■ **How to complete this task**
Before copying, set the images aside; then transcribe every entry below exactly.

Stored records:

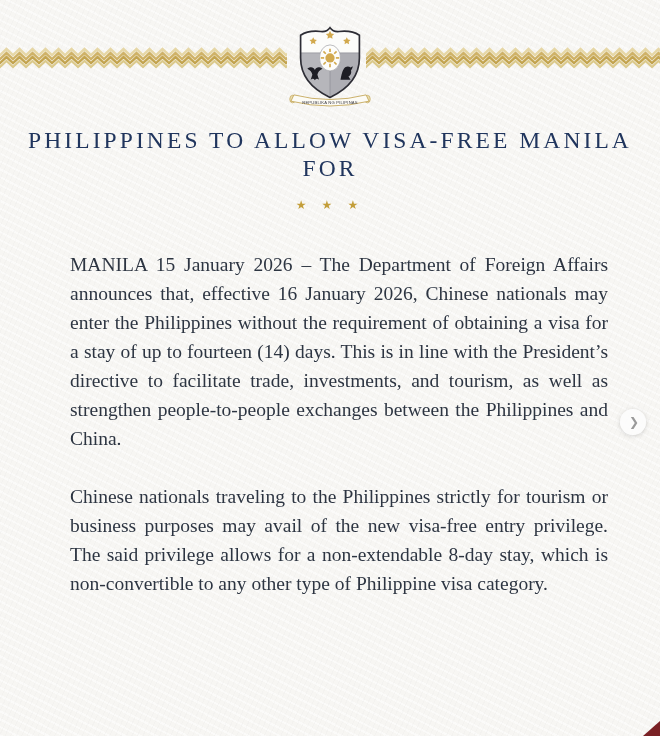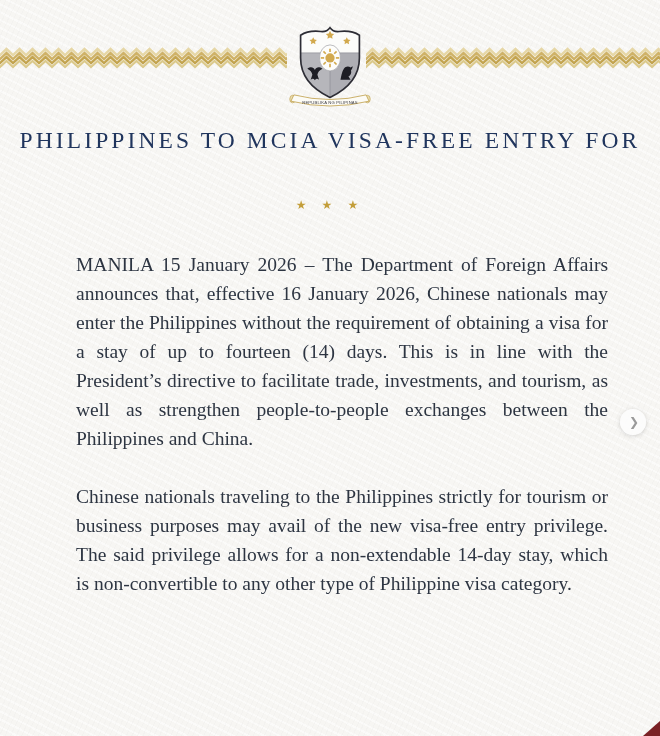--- a/index.html
+++ b/index.html
@@ -152,7 +152,7 @@
   </svg>
 
   <div class="title">
-    <div>PHILIPPINES TO MCIA VISA-FREE ENTRY FOR</div>
+    <div>PHILIPPINES TO ALLOW VISA-FREE MANILA FOR</div>
   </div>
 
   <div class="stars">★ ★ ★</div>

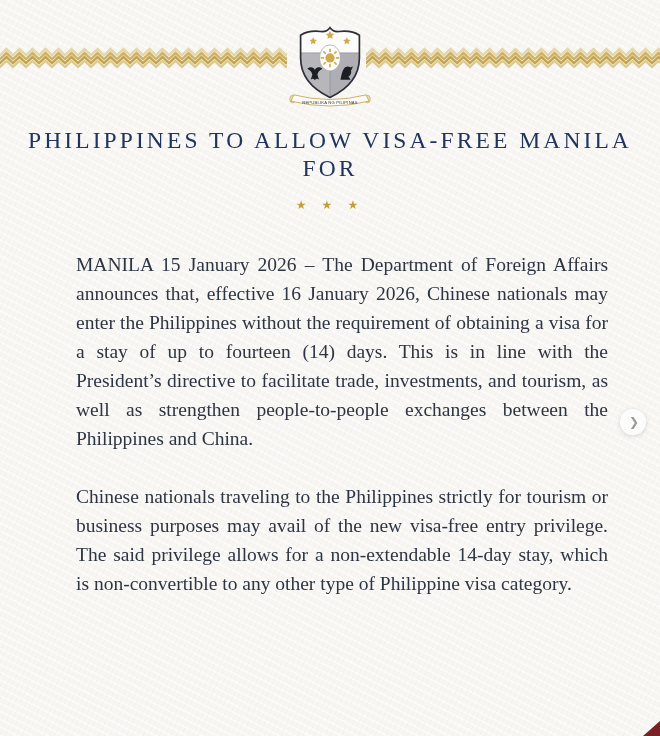--- a/index.html
+++ b/index.html
@@ -45,7 +45,7 @@
     line-height: 29px;
     text-align: justify;
   }
-  .body-text p { margin: 0 0 29px 14px; }
+  .body-text p { margin: 0 0 29px 8px; }
   .next-btn {
     position: absolute; left: 620px; top: 409px;
     width: 26px; height: 26px;

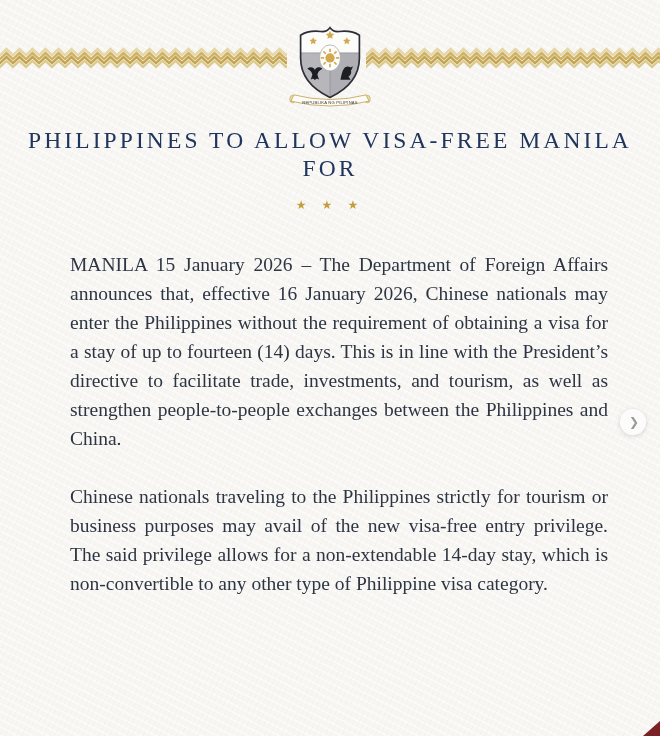--- a/index.html
+++ b/index.html
@@ -159,7 +159,7 @@
 
   <div class="body-text">
     <p>MANILA 15 January 2026 – The Department of Foreign Affairs announces that, effective 16 January 2026, Chinese nationals may enter the Philippines without the requirement of obtaining a visa for a stay of up to fourteen (14) days. This is in line with the President’s directive to facilitate trade, investments, and tourism, as well as strengthen people-to-people exchanges between the Philippines and China.</p>
-    <p>Chinese nationals traveling to the Philippines strictly for tourism or business purposes may avail of the new visa-free entry privilege. The said privilege allows for a non-extendable 14-day stay, which is non-convertible to any other type of Philippine visa category.</p>
+    <p>Chinese nationals traveling to the Philippines strictly for tourism or business purposes may avail of the new visa-free entry privilege. The said privilege allows for a non-extendable 8-day stay, which is non-convertible to any other type of Philippine visa category.</p>
   </div>
 
   <button class="next-btn" type="button">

■ **Task solution**
--- a/index.html
+++ b/index.html
@@ -152,7 +152,7 @@
   </svg>
 
   <div class="title">
-    <div>PHILIPPINES TO MCIA VISA-FREE ENTRY FOR</div>
+    <div>PHILIPPINES TO ALLOW VISA-FREE MANILA FOR</div>
   </div>
 
   <div class="stars">★ ★ ★</div>

--- a/index.html
+++ b/index.html
@@ -45,7 +45,7 @@
     line-height: 29px;
     text-align: justify;
   }
-  .body-text p { margin: 0 0 29px 14px; }
+  .body-text p { margin: 0 0 29px 8px; }
   .next-btn {
     position: absolute; left: 620px; top: 409px;
     width: 26px; height: 26px;

--- a/index.html
+++ b/index.html
@@ -159,7 +159,7 @@
 
   <div class="body-text">
     <p>MANILA 15 January 2026 – The Department of Foreign Affairs announces that, effective 16 January 2026, Chinese nationals may enter the Philippines without the requirement of obtaining a visa for a stay of up to fourteen (14) days. This is in line with the President’s directive to facilitate trade, investments, and tourism, as well as strengthen people-to-people exchanges between the Philippines and China.</p>
-    <p>Chinese nationals traveling to the Philippines strictly for tourism or business purposes may avail of the new visa-free entry privilege. The said privilege allows for a non-extendable 14-day stay, which is non-convertible to any other type of Philippine visa category.</p>
+    <p>Chinese nationals traveling to the Philippines strictly for tourism or business purposes may avail of the new visa-free entry privilege. The said privilege allows for a non-extendable 8-day stay, which is non-convertible to any other type of Philippine visa category.</p>
   </div>
 
   <button class="next-btn" type="button">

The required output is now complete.